I do not recall a time when I was not obsessed with nature.
As a young boy I was a poor student, preferring to look out of the classroom window at birds and squirrels than at books. Thankfully, my basic education did include a woodworking class where I learned simple carving techniques and began to think and draw three-dimensionally.
When I was 16, my father, realizing my talents were more practical than academic, helped me find a position as an apprentice woodcarver at a furniture restoration company. This was my only formal training, but it taught me to be an efficient sculptor.
Sharing my father’s sense of independence, at age 21 I started my own business sculpting innumerable owls, squirrels and other critters commissioned by local patrons.
I met my future wife, Anne, when I was 23 and we travelled to Sussex in southern England where she attended university. The move south was pivotal as it introduced me to a variety of artists, academics and one etymologist.

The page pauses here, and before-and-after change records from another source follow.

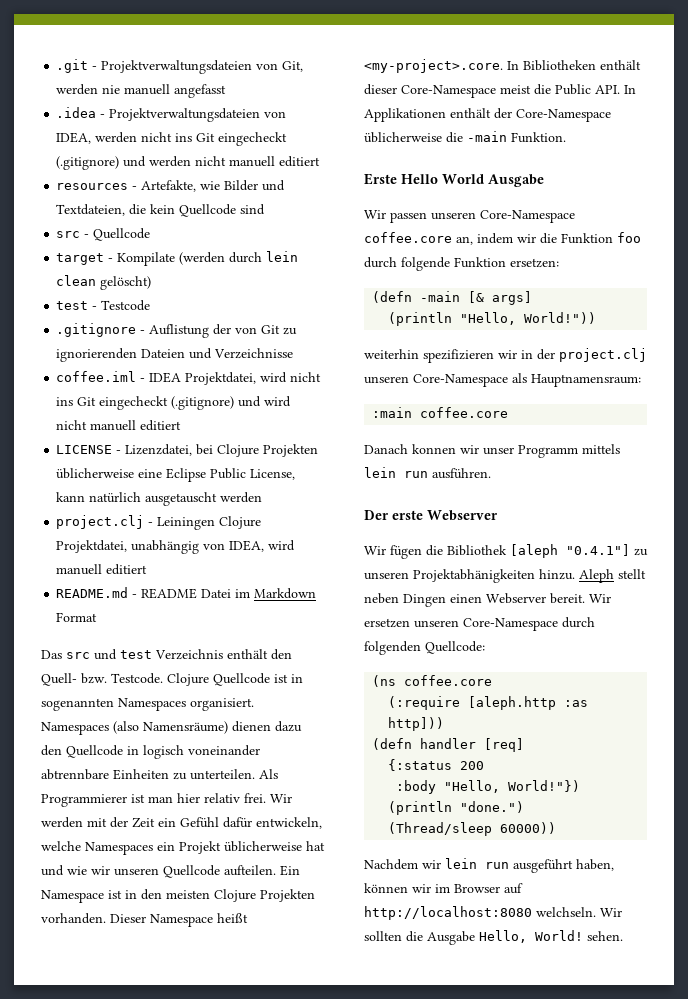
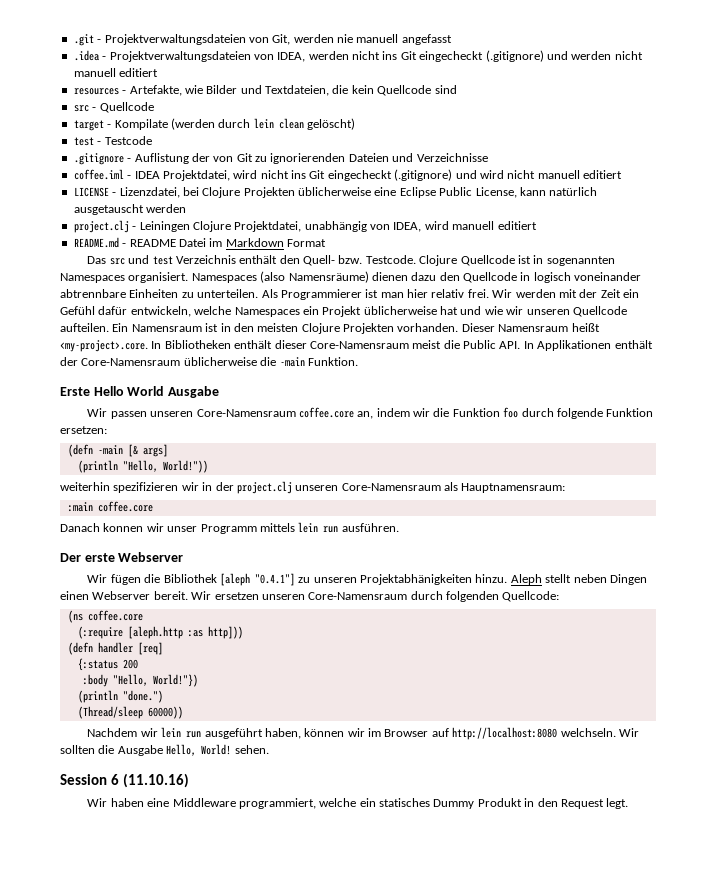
[41,890,104,903] Namespace -> [131,324,202,332] Namensraum
[150,914,213,927] Namespace -> [498,324,569,332] Namensraum
[401,85,496,98] Core-Namespace -> [309,341,409,349] Core-Namensraum
[516,109,611,122] Core-Namespace -> [81,358,181,366] Core-Namensraum
[480,210,575,223] Core-Namespace -> [196,409,296,417] Core-Namensraum
[413,374,508,387] Core-Namespace -> [341,483,441,491] Core-Namensraum
[463,618,558,631] Core-Namespace -> [308,592,408,600] Core-Namensraum
(623, 936) none -> [60,773,189,788] [87,798,629,809] // Session 6 (11.10.16) // Wir haben eine Middleware programmiert, welche ein statisches Dummy Produkt in den Request legt.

I also began reading fiction and was immersed in the fantasy writings and alternative worlds as seen through the eyes of monsters, hut dwellers and seagulls in books like “Grendell” by John Gardner, the “Titus Groan” trilogy by Mervyn Peake and “Johnathan Livingston Seagull” by Richard Bach.
All of these influences aided in the growth of my imagination. I began sculpting abstract themes and insects, the latter portrayed as larger than life to better show their beautiful mechanical elements and texture. These sculptures formed part of an exhibition at the Portal Gallery, London, a gallery known for embracing artists who lacked formal training.
In order to grow as an artist during the 1980’s, one needed connections and education to open doors. Finding this stifling, Anne and I moved to Los Angeles. At first, we began focusing on creating four different furniture collections which incorporated textured plants formed in gesso and small bronze plants for use as cabinet handles.
In 1999 I entered the casting world and began designing and casting functional art (also known as door hardware) in silicon, bronze and stainless steel. While my eclectic door hardware continues to occupy much of my creative time, it has allowed me to dig deep into lost wax casting. As I now make my own molds and produce wax replicas, I have greater flexibility to make changes to a piece up to the final stage when it is shelled and cast.
The end result is a collection of sculptures on an evolving journey into a fictional world of insects and insectivorous humans with the occasional bird acting as observer and judge. These fantasy creatures exist in a world of distorted mangroves, tree bark and mushrooms where texture and contrast are central.
I like to group these pieces together to tell a story, and am currently sculpting a collection for an insect race where a raven will judge the finalists. As this is a work in progress, I expect the characters and story will take many twists and turns.